Additionally, there is a booklet containing writing by Brad Stevens and a interview with Henri-Georges Clouzot by Paul Schrader. Not only does this set to contain a DVD so, if you only have one room with a Blu-ray player and HD setup, you can watch it elsewhere in the house or, if you don't yet have a Blu-ray player and HD setup, the BD will wait until you do! There is a newly painted piece of artwork for the main cover which, due to the slipcase and reversible sleeve, can be swapped around from a choice of three vintage posters.
This Blu-ray Disc boasts a 1080p picture remastered from the original 35mm negative and presented in 1.33:1 aspect ratio. The IMDb states that the aspect ratio should be 1.37:1 but I couldn't see any evidence of the frame being stretched horizontally.
For a monochrome film many decades old, the most important elements of the restoration process (at the least, as far I'm concerned) are removal of the most obvious detritus, heavy grain and to ensure the contrast levels are as high as possible. Fortunately, that's exactly what has happened here as the picture is quite breathtaking with superb contrast levels which really showcase the stark monochrome photography which seems to owe something to the film noir movies (Clouzot had had made some crime films in his past).
Les Diaboliques is a film with extremely intelligent framing and mise en scène with Clouzot using various objects to emphasise tensions between various characters and, at the beginning, show the power dynamics in the group.
The only audio option is LPCM 1.0 mono French which is perfect for this sort of film as any attempt to make a surround soundtrack would be utterly redundant. As it should be, this track is perfectly clear providing crisp dialogue and the excellent use of sound design seems even more effective and startling than ever.

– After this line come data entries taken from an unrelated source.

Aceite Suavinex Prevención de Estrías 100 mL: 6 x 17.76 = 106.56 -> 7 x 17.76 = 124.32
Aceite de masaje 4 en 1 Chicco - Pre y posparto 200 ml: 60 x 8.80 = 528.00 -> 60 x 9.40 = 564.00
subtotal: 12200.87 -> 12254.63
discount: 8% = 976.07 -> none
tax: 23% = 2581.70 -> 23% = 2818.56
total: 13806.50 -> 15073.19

Unusually for any film, let alone a horror thriller, this has absolutely no music aside from that which place during the opening credits. Usually this would mean there would be some difficulty in creating and maintaining tension and it to Clouzot's credit that this film is so incredibly suspenseful with a scene that, at its time, was one of the more shocking and disturbing ever filmed. It may have lost some of its shock status over the years as horror films have become increasingly graphic and occasionally reliant on jumps. However, I still consider this one of the most effectively shocking scenes in the history of cinema and it remains a profoundly disturbing scene no matter how many times I've seen the film.

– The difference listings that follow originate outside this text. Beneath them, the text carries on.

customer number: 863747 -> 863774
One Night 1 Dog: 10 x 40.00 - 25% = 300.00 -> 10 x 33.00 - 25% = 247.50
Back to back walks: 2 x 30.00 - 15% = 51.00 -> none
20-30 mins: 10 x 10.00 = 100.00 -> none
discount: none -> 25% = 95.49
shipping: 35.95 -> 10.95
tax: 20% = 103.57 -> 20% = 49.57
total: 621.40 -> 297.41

Les Diaboliques is a masterful piece of suspense and one of the greatest thrillers or horror films ever made. The direction is quite superb and the screenplay, based on the book by Pierre Boileau and Thomas Narcejac (the team who wrote the novel on which Vertigo is based, with Narcejac also working on the screenplay for George Franju's brilliant Eyes without a Face), is beautifully written with brilliant character development and an ending that, once you seen it, is so cleverly constructed that every repeated viewing is valuable and worthwhile.

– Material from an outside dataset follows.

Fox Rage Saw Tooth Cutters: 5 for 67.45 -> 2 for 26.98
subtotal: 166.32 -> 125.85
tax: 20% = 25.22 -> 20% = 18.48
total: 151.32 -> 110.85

However, this is one of those films that I would like to have removed from my memory using the technique pioneered by Lacuna, Inc in Eternal Sunshine of the Spotless Mind so I could watch it without knowing how it ends!
This disc, part of Arrow Films' Arrow Academy (with films including the upcoming Bicycle Thieves and Rififi) series, is an AV treat with some brilliant extra features that will please the most knowledgeable cinephile.